Obstetrics and Gynecology, Prosserman Center for Population Health Research, Lunenfeld-Tanenbaum Research Institute, Mount Sinai Hospital, University of Toronto, Toronto, ON, Canada.
Department of Obstetrics and Gynecology, Sainte-Justine Hospital Research Center, University of Montreal, Montreal, QC, Canada.
Int J Gynaecol Obstet. 2018 Aug;142(2):221-227. doi: 10.1002/ijgo.12528. Epub 2018 May 30.
To determine whether pre-eclampsia is associated with polymorphisms in superoxide dismutase (SOD) genes among mother-father-infant triads.
We did this follow-up cohort study at 17 urban hospitals in Canada between October 1, 2008, and September 30, 2010. We recruited Canadian participants who had participated in the International Trial of Antioxidant Supplementation for the Prevention of Pre-eclampsia. Saliva specimens were collected for DNA extraction. The SOD1 +35A/C (rs2234694) and SOD2 Ala16Val C/T (rs4880) single-nucleotide polymorphisms (SNPs) were genotyped.

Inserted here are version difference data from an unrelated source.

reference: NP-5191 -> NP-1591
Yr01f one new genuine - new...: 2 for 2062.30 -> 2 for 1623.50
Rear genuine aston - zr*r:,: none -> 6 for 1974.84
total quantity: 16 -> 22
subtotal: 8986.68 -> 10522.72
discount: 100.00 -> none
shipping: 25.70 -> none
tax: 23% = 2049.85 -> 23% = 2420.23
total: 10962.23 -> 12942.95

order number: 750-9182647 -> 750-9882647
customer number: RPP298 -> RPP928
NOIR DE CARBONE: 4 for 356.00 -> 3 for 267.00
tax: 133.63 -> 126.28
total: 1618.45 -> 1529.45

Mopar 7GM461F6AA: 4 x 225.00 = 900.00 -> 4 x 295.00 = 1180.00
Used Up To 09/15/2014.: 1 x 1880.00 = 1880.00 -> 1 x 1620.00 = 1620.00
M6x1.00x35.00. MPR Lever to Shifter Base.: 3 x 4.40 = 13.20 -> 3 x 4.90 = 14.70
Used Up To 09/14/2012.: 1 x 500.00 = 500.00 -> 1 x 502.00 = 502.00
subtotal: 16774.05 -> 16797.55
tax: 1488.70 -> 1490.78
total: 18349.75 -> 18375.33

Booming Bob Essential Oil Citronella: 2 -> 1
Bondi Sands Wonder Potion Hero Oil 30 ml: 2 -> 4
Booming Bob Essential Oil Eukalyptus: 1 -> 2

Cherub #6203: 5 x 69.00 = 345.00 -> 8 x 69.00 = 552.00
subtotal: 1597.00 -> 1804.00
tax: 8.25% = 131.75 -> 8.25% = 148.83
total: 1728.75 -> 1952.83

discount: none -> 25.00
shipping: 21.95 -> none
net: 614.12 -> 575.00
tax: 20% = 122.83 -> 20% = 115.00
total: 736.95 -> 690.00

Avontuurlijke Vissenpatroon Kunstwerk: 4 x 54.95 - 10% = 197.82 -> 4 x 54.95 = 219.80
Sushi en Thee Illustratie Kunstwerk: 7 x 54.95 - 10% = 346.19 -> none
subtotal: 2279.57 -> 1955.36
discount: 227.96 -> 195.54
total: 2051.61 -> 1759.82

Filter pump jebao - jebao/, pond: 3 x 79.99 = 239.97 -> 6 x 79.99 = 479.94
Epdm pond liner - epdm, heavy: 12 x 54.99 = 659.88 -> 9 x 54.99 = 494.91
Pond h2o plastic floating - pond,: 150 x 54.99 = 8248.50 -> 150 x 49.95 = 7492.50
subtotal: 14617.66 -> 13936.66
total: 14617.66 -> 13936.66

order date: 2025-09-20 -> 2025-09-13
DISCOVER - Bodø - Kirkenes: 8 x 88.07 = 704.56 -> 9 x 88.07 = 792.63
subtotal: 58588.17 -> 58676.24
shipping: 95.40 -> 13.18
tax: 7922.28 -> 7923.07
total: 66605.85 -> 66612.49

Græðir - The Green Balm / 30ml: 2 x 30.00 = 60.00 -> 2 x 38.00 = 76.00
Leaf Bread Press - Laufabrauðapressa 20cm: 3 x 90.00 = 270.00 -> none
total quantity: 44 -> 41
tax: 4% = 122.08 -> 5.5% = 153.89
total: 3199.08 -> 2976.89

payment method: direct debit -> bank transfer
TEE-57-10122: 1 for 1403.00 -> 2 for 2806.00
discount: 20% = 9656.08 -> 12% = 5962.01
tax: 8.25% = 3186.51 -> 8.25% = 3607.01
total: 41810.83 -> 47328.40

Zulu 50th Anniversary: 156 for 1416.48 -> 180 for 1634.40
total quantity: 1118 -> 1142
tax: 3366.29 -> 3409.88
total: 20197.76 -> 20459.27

Dual presence of the SOD2 Ala16Val TT variant among mother-father pairs (n=657) was associated with an increased risk of pre-eclampsia when compared with the absence of the TT variant among the mother-father pairs (7/48 [14.6%] vs 11/339 [3.2%]; adjusted odds ratio 6.80, 95% confidence interval 2.32-19.95; P<0.001). By contrast, presence of a single T variant in mother-father pairs (16/270 [5.9%]) or mother-infant pairs (8/179 [4.5%]) was not associated with pre-eclampsia. The SOD1 +35A/CSNP was not associated with pre-eclampsia.
The SOD2 Ala16Val SNP might be involved in paternal influence on the maternal predisposition to pre-eclampsia. Genotyping of mother-father pairs could be a promising strategy to identify pre-eclampsia genes.
确定母体-父体-婴儿三联体中超氧化物歧化酶(SOD)基因的多态性是否与先兆子痫有关。
我们在 2008 年 10 月 1 日至 2010 年 9 月 30 日期间在加拿大的 17 家城市医院进行了这项随访队列研究。我们招募了参加抗氧化剂补充预防先兆子痫国际试验的加拿大参与者。采集唾液样本用于 DNA 提取。对 SOD1+35A/C(rs2234694)和 SOD2Ala16ValC/T(rs4880)单核苷酸多态性(SNPs)进行基因分型。
与母亲-父亲对子中不存在 TT 变体的情况相比,母亲-父亲对子中存在 SOD2Ala16ValTT 变体的双重存在(n=657)与先兆子痫的风险增加相关(7/48[14.6%]与 11/339[3.2%];调整后的优势比 6.80,95%置信区间 2.32-19.95;P<0.001)。相比之下,母亲-父亲对子(16/270[5.9%])或母亲-婴儿对子(8/179[4.5%])中存在单个 T 变体与先兆子痫无关。SOD1+35A/C SNP 与先兆子痫无关。
SOD2Ala16Val SNP 可能参与了父亲对母亲易患先兆子痫的影响。对母亲-父亲对子进行基因分型可能是一种很有前途的识别先兆子痫基因的策略。